▸ What you have to do:
Filter the listing below, keeping every line that holds "count".

====

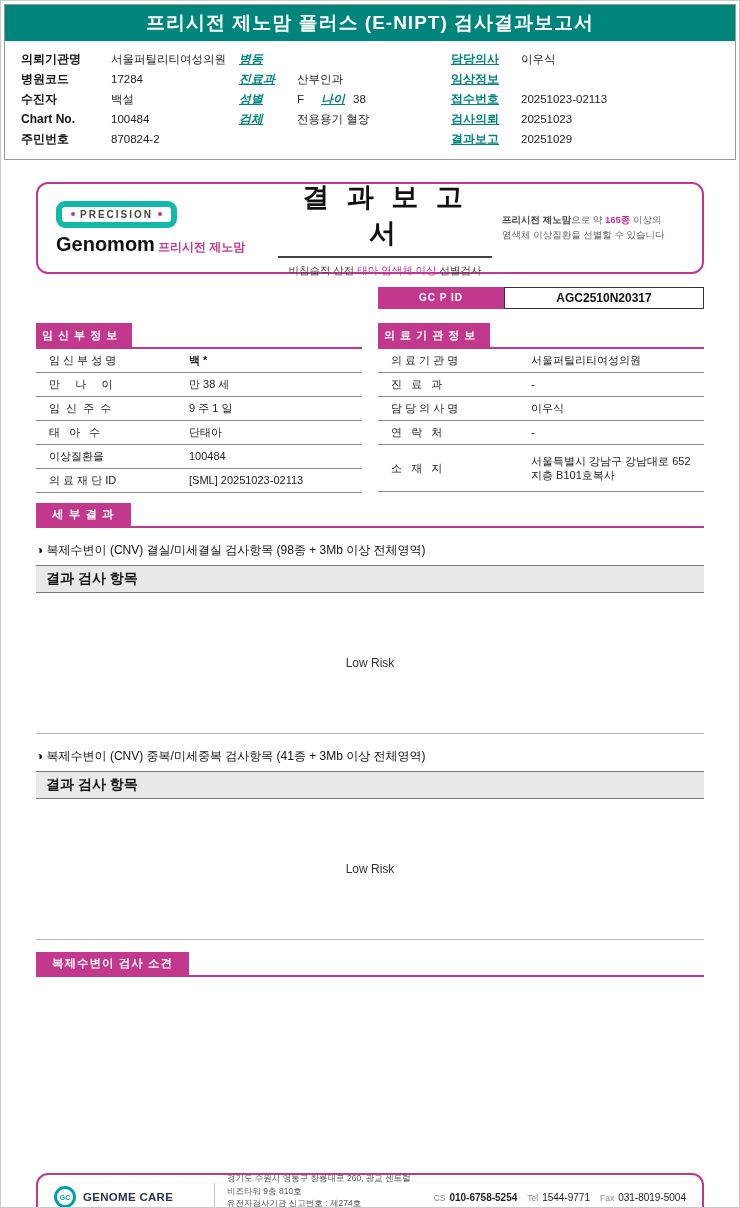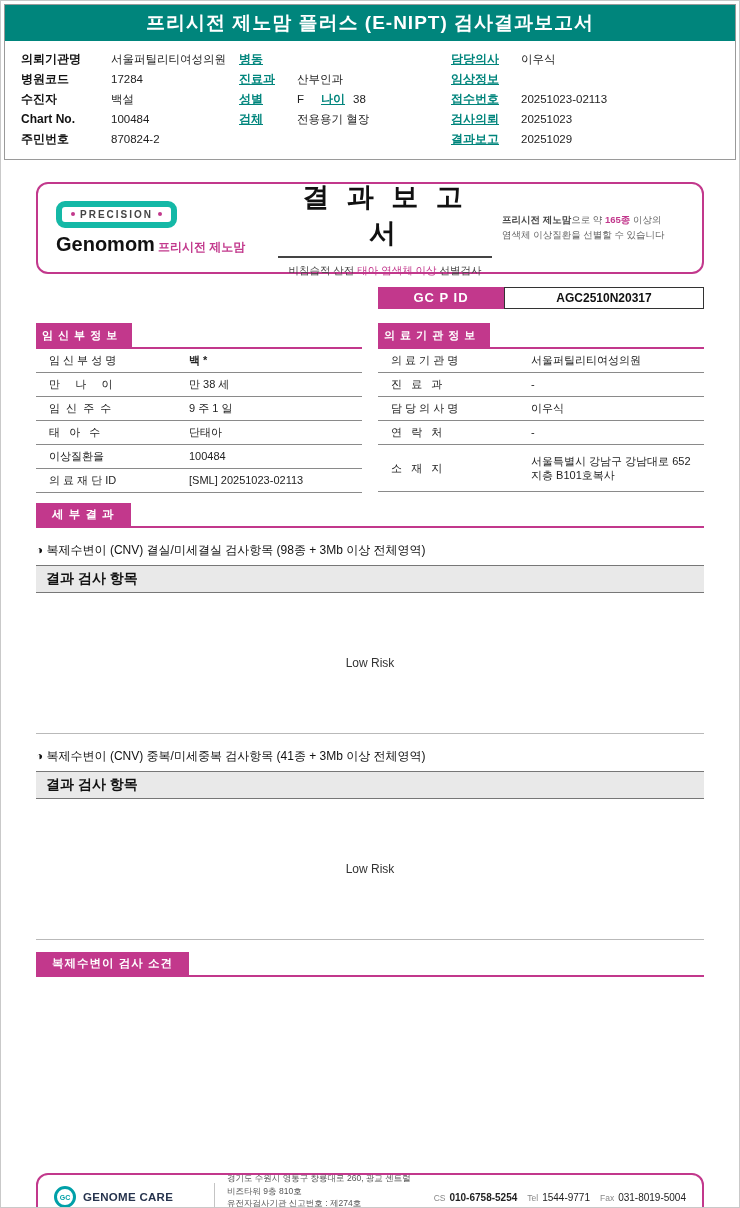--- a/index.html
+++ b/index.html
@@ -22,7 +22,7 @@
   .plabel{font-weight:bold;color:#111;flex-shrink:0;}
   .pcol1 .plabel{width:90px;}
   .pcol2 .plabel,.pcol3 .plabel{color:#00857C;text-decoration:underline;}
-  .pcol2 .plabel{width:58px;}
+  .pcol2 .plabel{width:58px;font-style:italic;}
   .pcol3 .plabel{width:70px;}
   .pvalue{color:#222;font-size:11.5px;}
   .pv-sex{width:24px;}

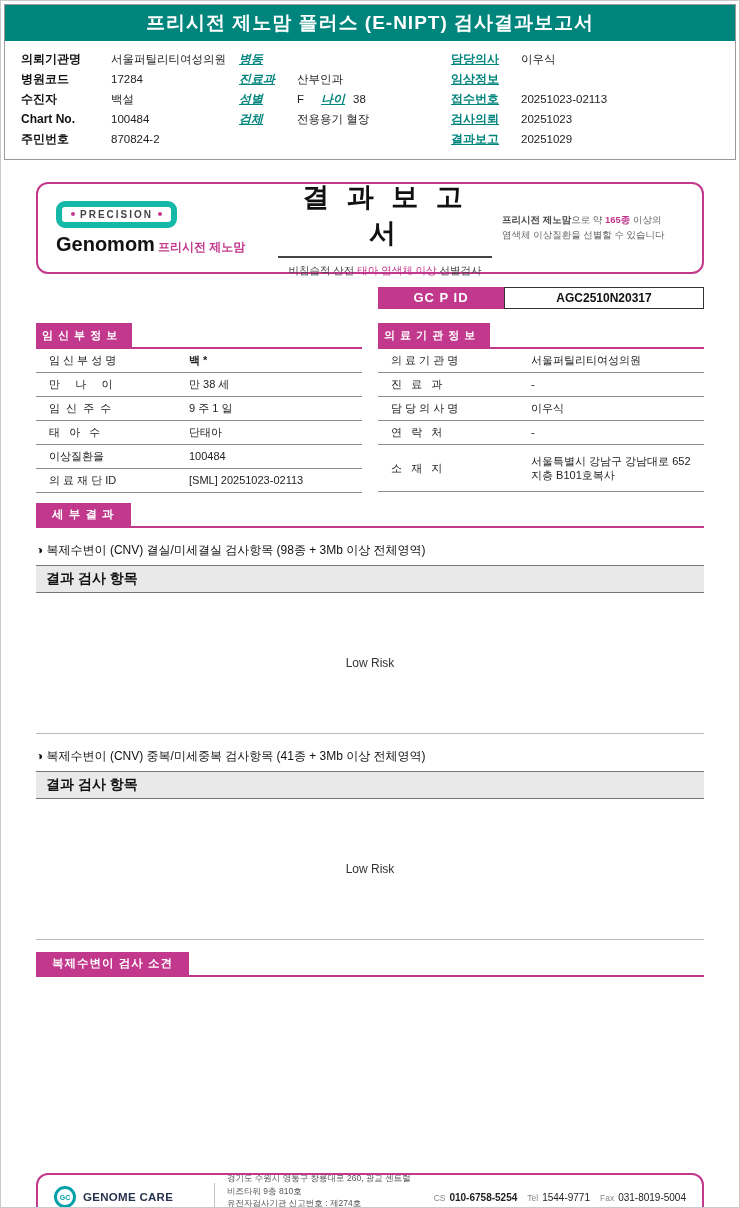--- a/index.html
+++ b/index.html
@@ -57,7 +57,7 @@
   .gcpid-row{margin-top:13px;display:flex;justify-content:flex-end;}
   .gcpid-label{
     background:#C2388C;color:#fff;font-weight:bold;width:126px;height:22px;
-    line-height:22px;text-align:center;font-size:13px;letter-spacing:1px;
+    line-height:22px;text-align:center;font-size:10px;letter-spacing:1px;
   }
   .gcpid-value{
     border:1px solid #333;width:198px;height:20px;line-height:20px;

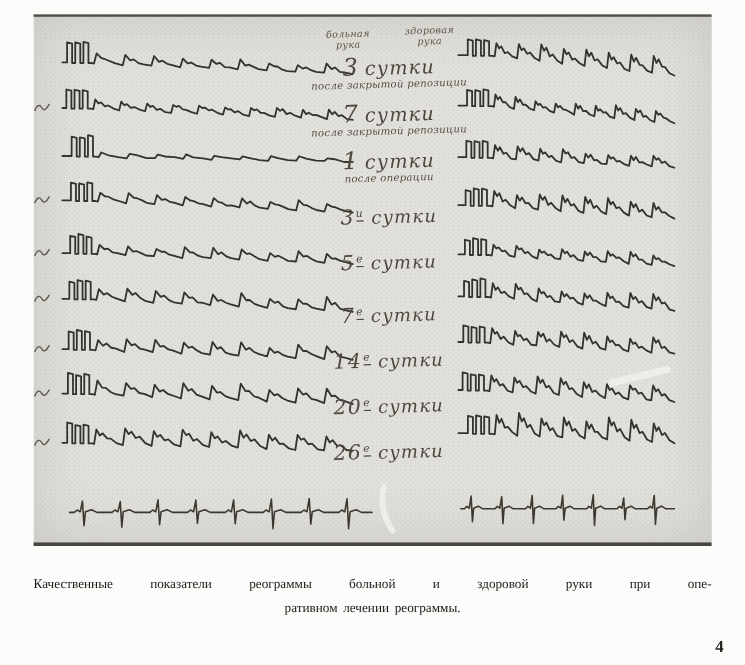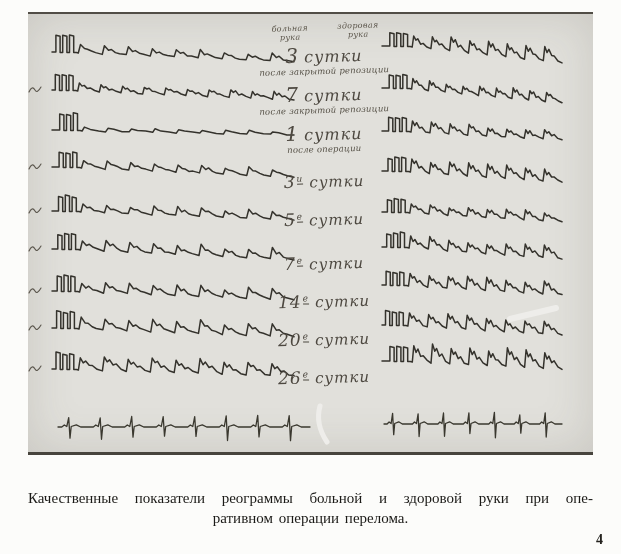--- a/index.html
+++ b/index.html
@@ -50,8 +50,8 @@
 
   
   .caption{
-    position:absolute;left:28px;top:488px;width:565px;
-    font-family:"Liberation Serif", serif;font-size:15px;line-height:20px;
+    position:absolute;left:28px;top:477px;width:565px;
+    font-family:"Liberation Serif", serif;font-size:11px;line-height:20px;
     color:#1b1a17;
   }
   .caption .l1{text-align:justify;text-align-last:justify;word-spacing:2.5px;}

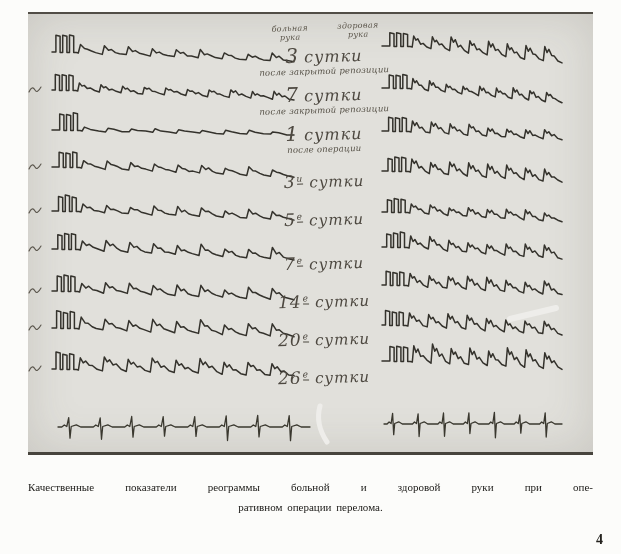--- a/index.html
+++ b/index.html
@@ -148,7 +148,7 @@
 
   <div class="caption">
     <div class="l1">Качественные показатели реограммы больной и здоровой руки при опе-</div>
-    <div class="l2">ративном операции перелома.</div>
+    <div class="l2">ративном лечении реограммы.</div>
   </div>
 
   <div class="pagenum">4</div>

====

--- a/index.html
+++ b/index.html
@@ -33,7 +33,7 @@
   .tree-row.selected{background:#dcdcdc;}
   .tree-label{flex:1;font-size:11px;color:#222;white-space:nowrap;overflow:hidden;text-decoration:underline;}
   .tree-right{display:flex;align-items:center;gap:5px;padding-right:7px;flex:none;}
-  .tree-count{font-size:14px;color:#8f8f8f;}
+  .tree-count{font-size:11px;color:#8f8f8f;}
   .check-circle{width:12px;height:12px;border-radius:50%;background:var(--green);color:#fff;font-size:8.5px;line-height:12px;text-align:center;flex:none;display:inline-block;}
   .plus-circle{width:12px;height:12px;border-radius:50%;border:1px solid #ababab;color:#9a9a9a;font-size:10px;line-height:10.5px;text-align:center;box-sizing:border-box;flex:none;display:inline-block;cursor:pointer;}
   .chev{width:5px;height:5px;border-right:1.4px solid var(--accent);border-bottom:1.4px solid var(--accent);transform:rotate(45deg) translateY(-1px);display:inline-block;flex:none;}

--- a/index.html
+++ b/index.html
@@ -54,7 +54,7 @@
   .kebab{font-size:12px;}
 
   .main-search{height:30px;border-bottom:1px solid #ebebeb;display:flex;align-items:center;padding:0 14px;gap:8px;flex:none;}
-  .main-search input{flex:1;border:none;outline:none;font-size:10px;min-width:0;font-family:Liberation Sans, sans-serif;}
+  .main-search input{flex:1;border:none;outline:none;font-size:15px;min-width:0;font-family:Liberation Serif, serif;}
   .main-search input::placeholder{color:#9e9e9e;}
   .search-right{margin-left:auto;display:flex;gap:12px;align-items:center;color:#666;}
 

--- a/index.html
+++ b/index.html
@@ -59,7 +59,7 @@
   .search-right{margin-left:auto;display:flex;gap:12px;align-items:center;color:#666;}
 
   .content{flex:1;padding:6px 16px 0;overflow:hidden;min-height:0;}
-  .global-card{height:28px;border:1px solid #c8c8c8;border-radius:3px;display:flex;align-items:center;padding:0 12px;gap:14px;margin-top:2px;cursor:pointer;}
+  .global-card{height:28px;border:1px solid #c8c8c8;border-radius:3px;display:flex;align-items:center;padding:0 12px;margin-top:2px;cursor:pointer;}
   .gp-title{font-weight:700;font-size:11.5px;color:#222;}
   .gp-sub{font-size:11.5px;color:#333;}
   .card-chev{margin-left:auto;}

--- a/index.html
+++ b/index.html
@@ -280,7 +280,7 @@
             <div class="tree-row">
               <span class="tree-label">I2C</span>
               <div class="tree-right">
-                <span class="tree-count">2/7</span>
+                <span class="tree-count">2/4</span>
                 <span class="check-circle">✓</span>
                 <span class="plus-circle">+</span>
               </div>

====

▸ Solved exercise:
-  .tree-count{font-size:14px;color:#8f8f8f;}
+  .tree-count{font-size:11px;color:#8f8f8f;}
-                <span class="tree-count">2/7</span>
+                <span class="tree-count">2/4</span>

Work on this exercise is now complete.